The absence of official communication between Beijing and Taipei makes the situation more precarious, and circumstances will keep tensions high in the coming year. Given the level of mutual distrust across the Strait, official signals are often mis- or over-interpreted. Beijing is continuing its rapid military build-up and is responding militarily to perceived provocations by Taipei and Washington. Although not all Beijing’s military moves are necessarily aimed at pressuring Taiwan (some exercises and flights through Taiwan’s ADIZ are routine training), Taiwan is committed to responding to all proximate flights, meaning that highly public responses and the drumbeat of media stories about military incursions will continue. Chinese President Xi Jinping told President Joe Biden that Beijing “has patience” and will “make utmost efforts for peaceful reunification,” seemingly trying to damp down public concern over the issue.
2022 is an important political year for Xi: the 20th Party Congress, at which he will probably secure a third term in office, will be held in the fall, and stability is the watchword for CCP elites. Xi would rather not have a crisis over Taiwan in 2022. But he also warned Biden that U.S. actors trying to use Taiwan to provoke China are “playing with fire.”
2022 is also an important political year in the United States, and the issue of Taiwan appears to be one that politicians in the U.S. are interested in elevating. Several groups of U.S. lawmakers from both political parties have visited Taiwan recently in apparent shows of “toughness” in facing down Beijing. Joe Biden’s “tough on China” policy is likely to remain and his emphasis on “good democracies” (Taiwan and the U.S.) vs. “bad autocracies” (China) will continue to inflame tensions in 2022.
What will Tsai do in such delicate circumstances? She faces a number of conflicting pressures and will try to navigate them carefully and determinedly while furthering the interests of her party and hoped-for successor. These include:
dealing effectively with the impact of the pandemic and Taiwan’s economic prospects;
the need to improve Taiwan’s defence strategy and capacity, despite internal disagreements over how to do so;
seeing through constitutional changes about voting rules and other items without triggering a crisis with Beijing;
extracting as much support for Taiwan from the global community as possible, without crossing China’s red line.

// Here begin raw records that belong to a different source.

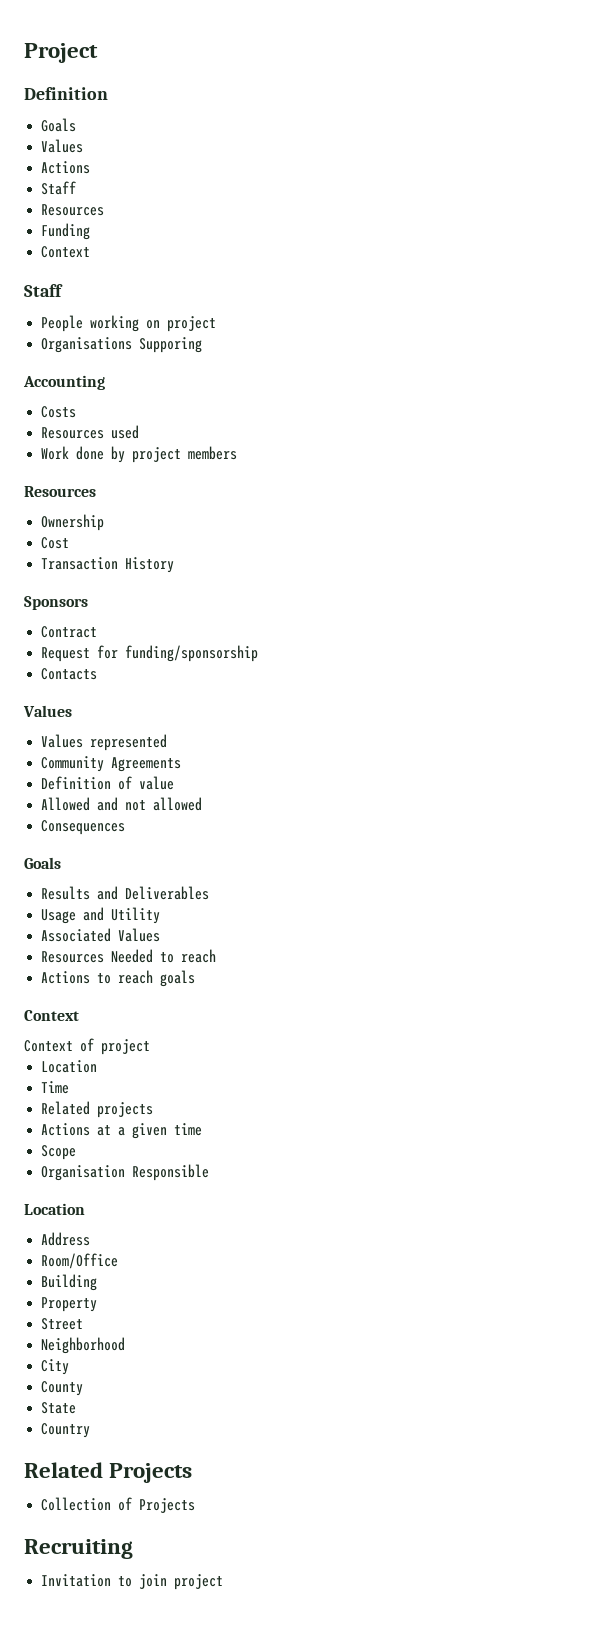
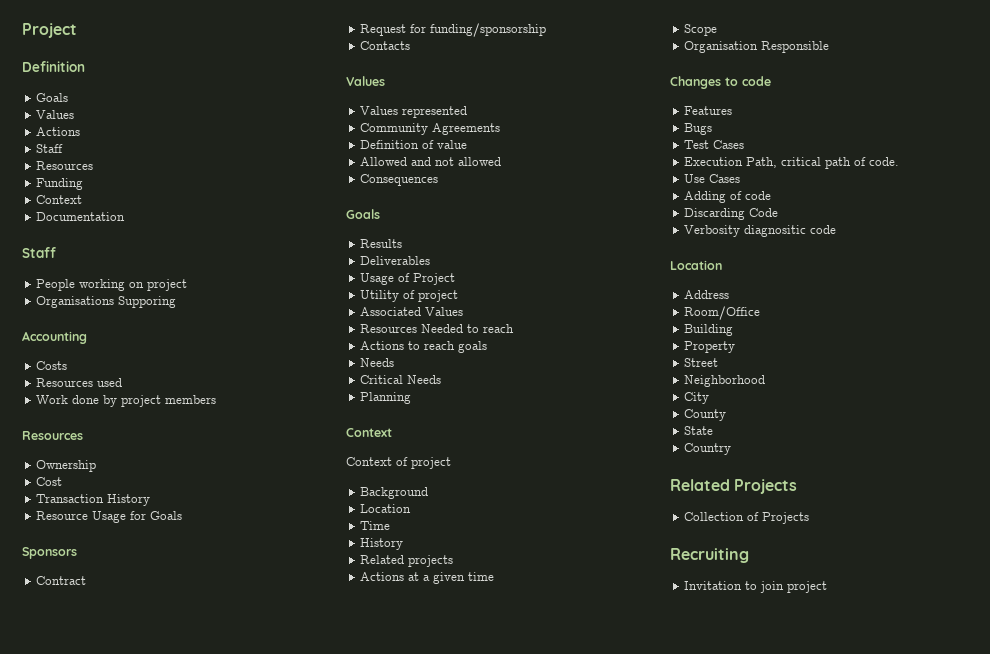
+ Documentation
+ Resource Usage for Goals
- Results and Deliverables
+ Results
+ Deliverables
- Usage and Utility
+ Usage of Project
+ Utility of project
  Actions to reach goals
+ Needs
+ Critical Needs
+ Planning
+ Background
  Time
+ History
+ Changes to code
+ Features
+ Bugs
+ Test Cases
+ Execution Path, critical path of code.
+ Use Cases
+ Adding of code
+ Discarding Code
+ Verbosity diagnositic code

It should be possible to get through 2022 without a crisis in the Taiwan Strait. After all, Taiwan’s current ambiguous status has endured under varying levels of tension for 50 years and there is no obvious change required in 2022. But political stakes are high, and the atmosphere is ripe for miscalculations. Just because Xi Jinping desires stability does not mean that he will shrink from a perceived crisis. And just because Americans do not want a conflict with China over Taiwan does not mean that their politicians will work to avoid one. Tsai Ing-wen is a canny politician who claims to understand that people in Taiwan want, above all, to maintain the status quo. Whether she understands and can manage impulses in Beijing and Washington well enough for this to happen is another matter.